In the case of a discharging operation, the transistor Q6 turns on. Since the current output I01 flows through the transistor Q6 to the second and third current mirror circuits CM2 and CM3, all of the bias current IB is supplied to the output terminal Iout.
Output to At this time, the discharge current becomes the bias current IB as in the related art.

As described above, since a predetermined current always flows through the second and third current mirror circuits CM2 and CM3, the current mirror circuit CM2 and CM3 follow quickly even when the current level changes by switching. Since the time for responding to the current change is shorter than in the conventional case where the cutoff is performed, the time for generating the error is short, so that the transient response factors that cause the adjustment deviation and the temperature drift can be drastically reduced.

The above description has been made on the case of operating at the timing of FIG. 5. However, the automatic adjustment circuit which operates at the timing as shown in FIG. 3 of Japanese Patent Application No. 2-335635 filed by the applicant has been described.

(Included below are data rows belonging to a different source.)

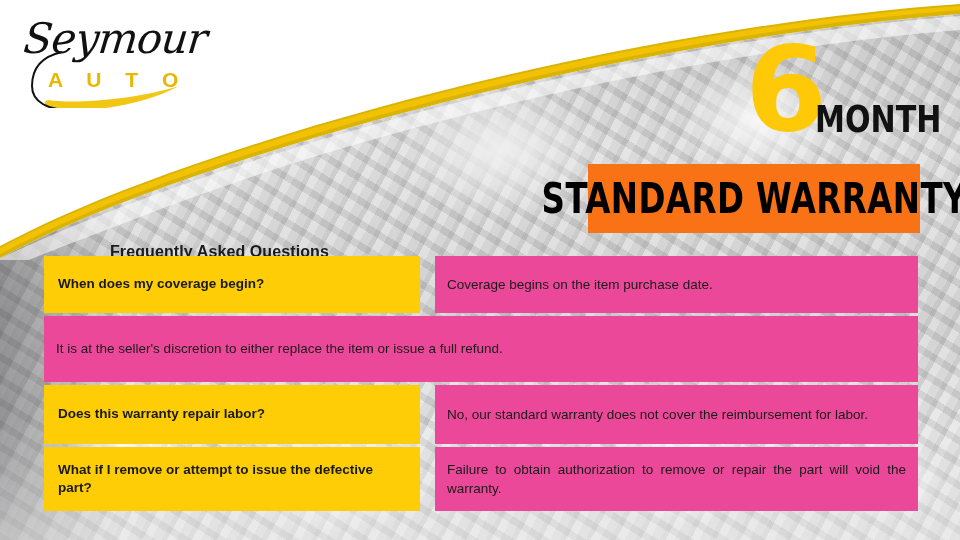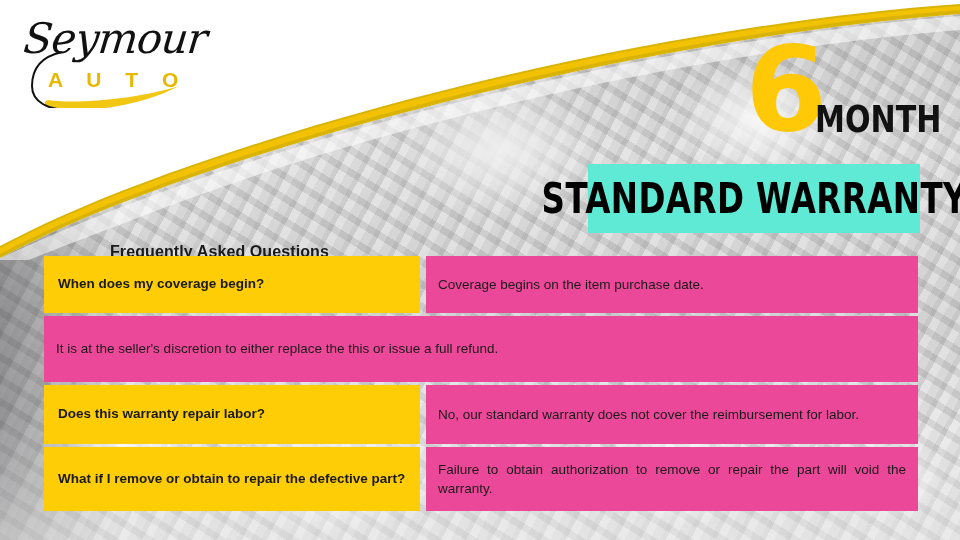--- a/index.html
+++ b/index.html
@@ -126,7 +126,7 @@
     top: 164px;
     width: 332px;
     height: 69px;
-    background: #5eead4;
+    background: #f97316;
     display: flex;
     align-items: center;
     justify-content: center;

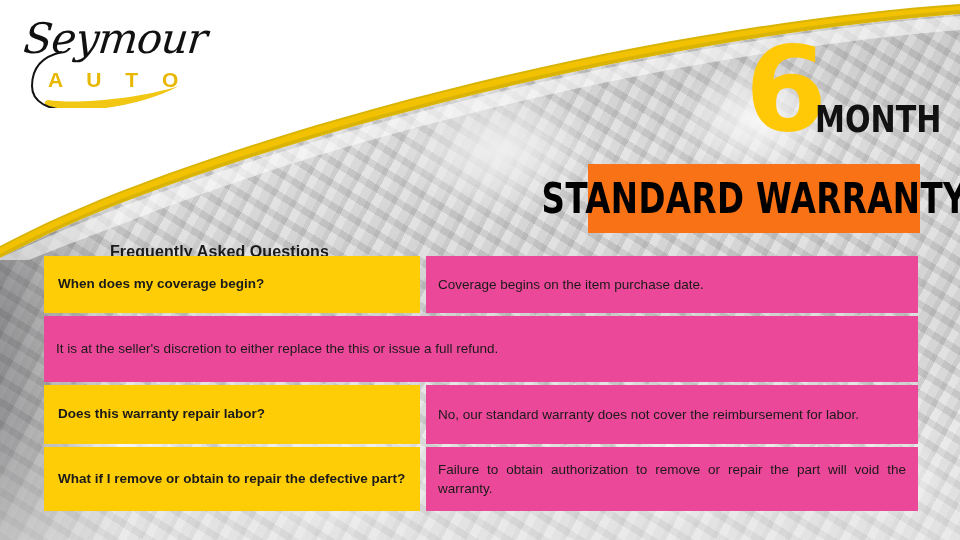--- a/index.html
+++ b/index.html
@@ -164,7 +164,7 @@
   }
   .faq-row {
     display: flex;
-    gap: 6px;
+    gap: 15px;
   }
   .faq-q {
     width: 376px;

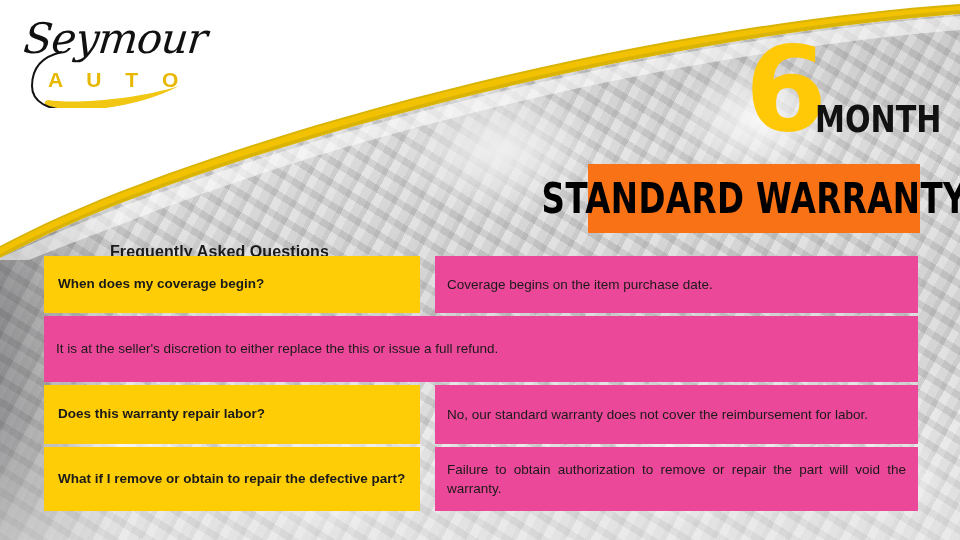--- a/index.html
+++ b/index.html
@@ -245,7 +245,7 @@
     </div>
     <div class="faq-row r1">
       <div class="faq-a">
-          <span>It is at the seller's discretion to either replace the this or issue a full refund.</span>
+          <span>It is at the seller's discretion to either replace the item or issue a full refund.</span>
         </div>
     </div>
     <div class="faq-row r2">

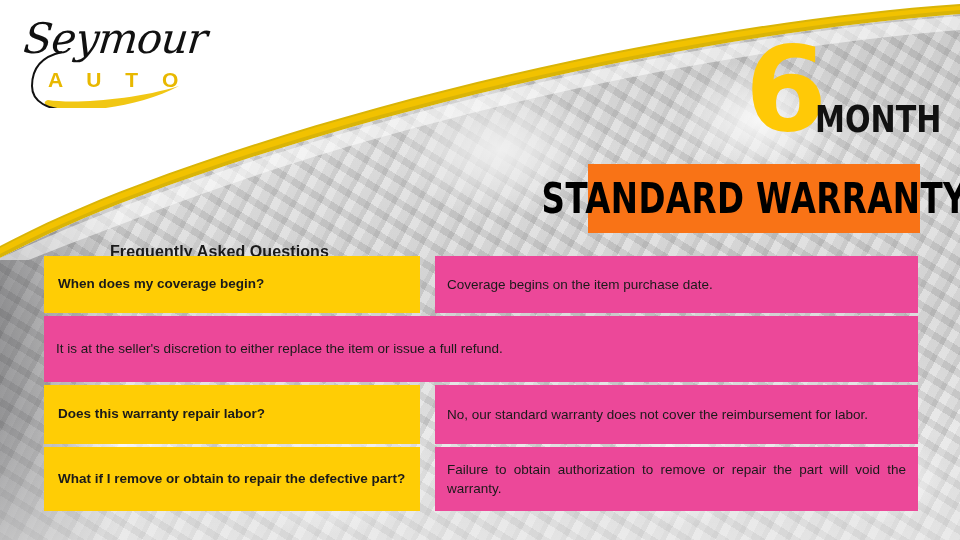--- a/index.html
+++ b/index.html
@@ -255,7 +255,7 @@
         </div>
     </div>
     <div class="faq-row r3">
-      <div class="faq-q">What if I remove or obtain to repair the defective part?</div>
+      <div class="faq-q">What if I remove or attempt to issue the defective part?</div>
       <div class="faq-a">
           <span>Failure to obtain authorization to remove or repair the part will void the warranty.</span>
         </div>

By adding a current path switch 11 for the current output I02 and means for bypassing the current to the power supply for the current outputs I01 and I02, the same effect as the present invention can be realized.

[0020]

As described above, according to the automatic time-constant adjustment circuit of the present invention, the time-constant adjustment deviation and the temperature drift can be reduced.

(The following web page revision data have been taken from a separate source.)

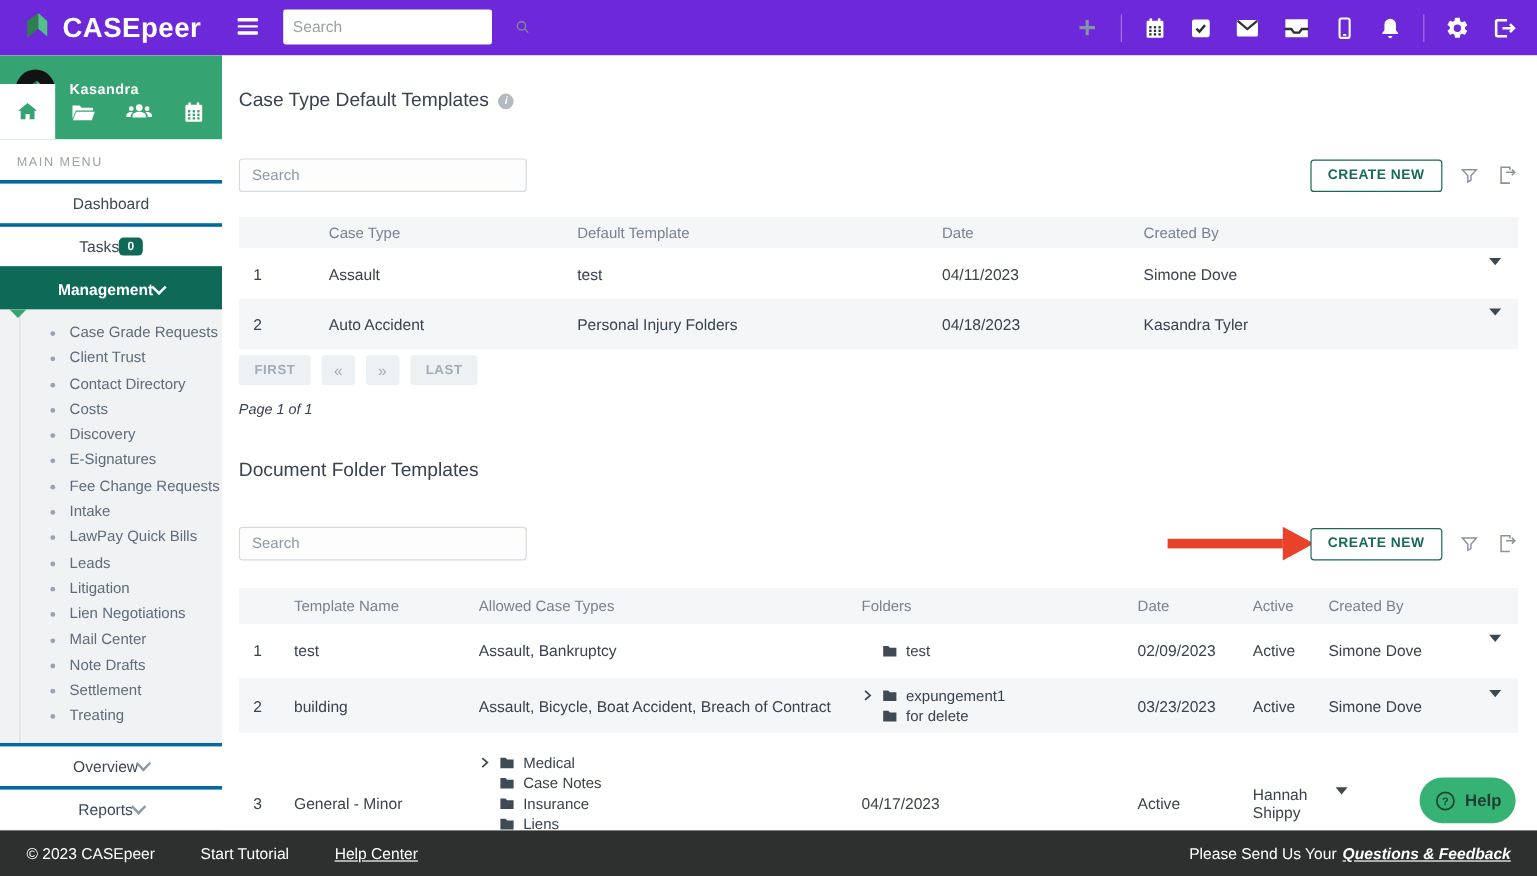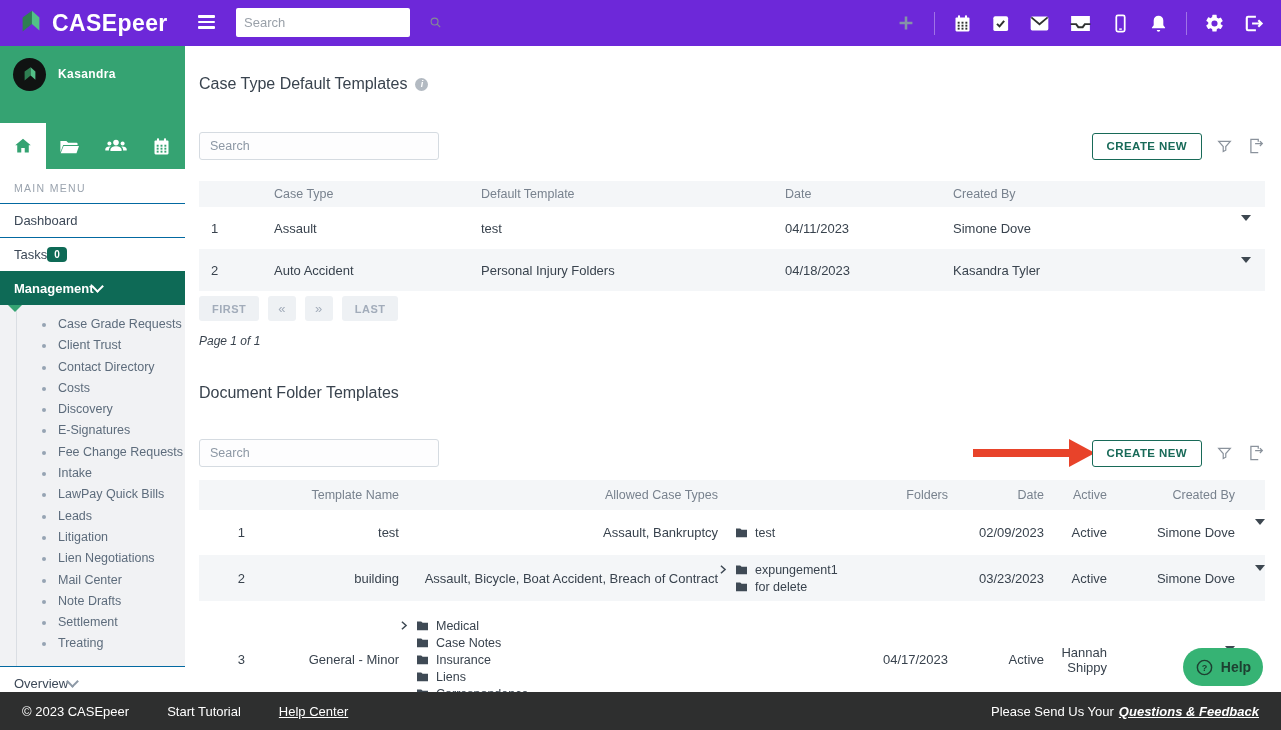--- a/index.html
+++ b/index.html
@@ -22,7 +22,7 @@
   .tdivider{width:1px;height:23px;background:rgba(255,255,255,.35);}
   
   .sidebar{position:absolute;left:0;top:46px;width:185px;bottom:38px;background:#fff;overflow:hidden;z-index:20;}
-  .sb-green{position:relative;background:#35a372;height:123px;}
+  .sb-green{position:relative;background:#35a372;height:70px;}
   .avatar{position:absolute;left:13px;top:12px;width:33px;height:33px;border-radius:50%;background:#101312;display:flex;align-items:center;justify-content:center;cursor:pointer;}
   .sb-user{position:absolute;left:58px;top:21px;color:#fff;font-size:12px;font-weight:bold;letter-spacing:.4px;}
   .sb-tabs{position:absolute;left:0;bottom:0;width:100%;height:46px;display:flex;}

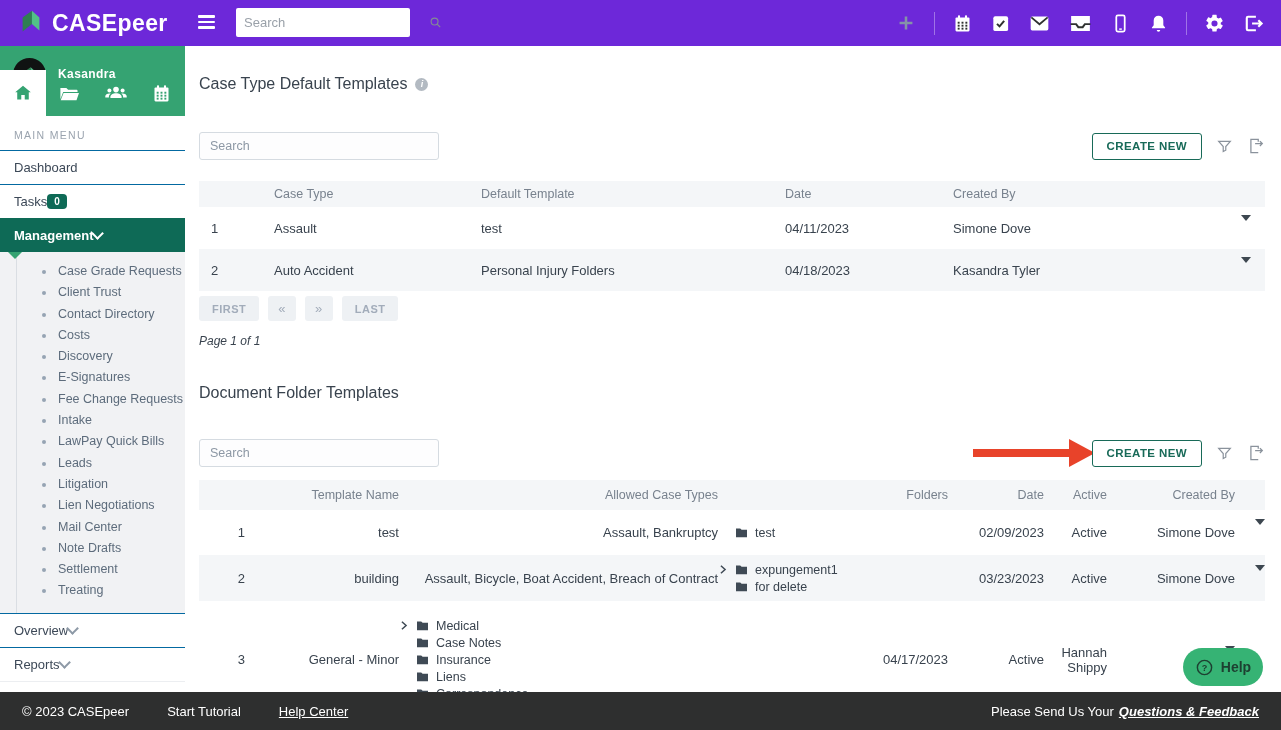--- a/index.html
+++ b/index.html
@@ -29,7 +29,7 @@
   .sb-tab{flex:1;display:flex;align-items:center;justify-content:center;cursor:pointer;}
   .sb-tab.active{background:#fff;}
   .menu-label{padding:13px 14px 9px;font-size:10.5px;color:#9aa3ae;letter-spacing:1.3px;}
-  .menu-row{height:33px;display:flex;align-items:center;justify-content:flex-start;padding:0 14px;border-top:1px solid #0369a1;font-size:13px;color:#3c4857;cursor:pointer;background:#fff;}
+  .menu-row{height:33px;display:flex;align-items:center;justify-content:center;padding:0 14px;border-top:3px solid #0369a1;font-size:13px;color:#3c4857;cursor:pointer;background:#fff;}
   .menu-row.mgmt{background:#0e6a56;border-top-color:#0e6a56;color:#fff;font-weight:bold;}
   .badge{background:#0e6a56;color:#fff;font-size:10px;font-weight:bold;border-radius:4px;padding:2px 7px;line-height:11px;}
   .chev{width:7px;height:7px;border-right:2px solid #8d99a6;border-bottom:2px solid #8d99a6;transform:rotate(45deg);margin-top:-4px;}

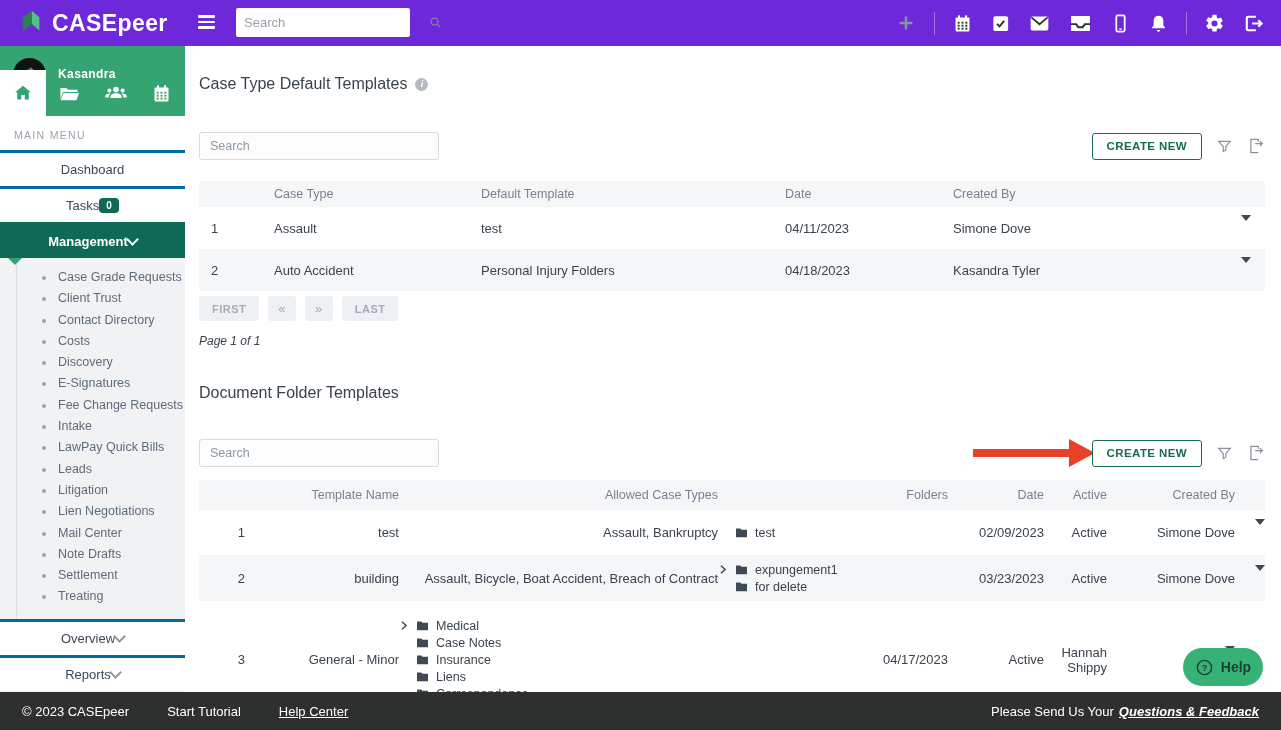--- a/index.html
+++ b/index.html
@@ -56,7 +56,7 @@
   .red-arrow .head{width:0;height:0;border-top:14px solid transparent;border-bottom:14px solid transparent;border-left:26px solid #e8432a;}
   
   .tbl{position:absolute;left:14px;width:1066px;}
-  #tbl1{top:135px;} #tbl2{top:434px;text-align:right;}
+  #tbl1{top:135px;} #tbl2{top:444px;}
   .thead,.trow{display:grid;align-items:center;}
   .thead{background:#f4f6f8;color:#78828e;font-size:12.5px;}
   #tbl1 .thead,#tbl1 .trow{grid-template-columns:75px 207px 304px 168px 282px 30px;}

[Brief description of the drawings]

FIG. 1 is a system diagram showing an embodiment of the present invention.

FIG. 2 is a circuit diagram showing a specific example of a main part of FIG. 1;

FIG. 3 is another charge / discharge waveform diagram handled in FIG.

FIG. 4 is a system diagram showing a conventional time constant automatic adjustment circuit.

FIG. 5 is a charge / discharge waveform diagram of FIG.

FIG. 6 is a circuit diagram showing an example of the Gm amplifier of FIGS. 1 and 5;

[Explanation of symbols]

 1 Reference voltage generation circuit 3 Peak hold circuit 4 Comparison circuit 6 Current source 7 Capacitor 21 Gm amplifier 11 Current path switch 101 Single End circuit

Claims (1)

(57) [Claims] 1. A voltage-current conversion amplifier and a current path provided on its output side using a timing pulse serving as a time reference.
A charging / discharging waveform generating circuit for generating a charging / discharging waveform by a switch means for switching the charge / discharge waveform; a capacitor for performing charging / discharging based on the charging / discharging waveform of the charging / discharging waveform generating circuit; and an amplitude of the charging / discharging waveform of the charging / discharging waveform generating circuit. To detect
Constant automatic adjusting circuit, characterized in that a control circuit for controlling the amplitude of the comparison to said charging discharging waveform and a detected amplitude and the reference voltage.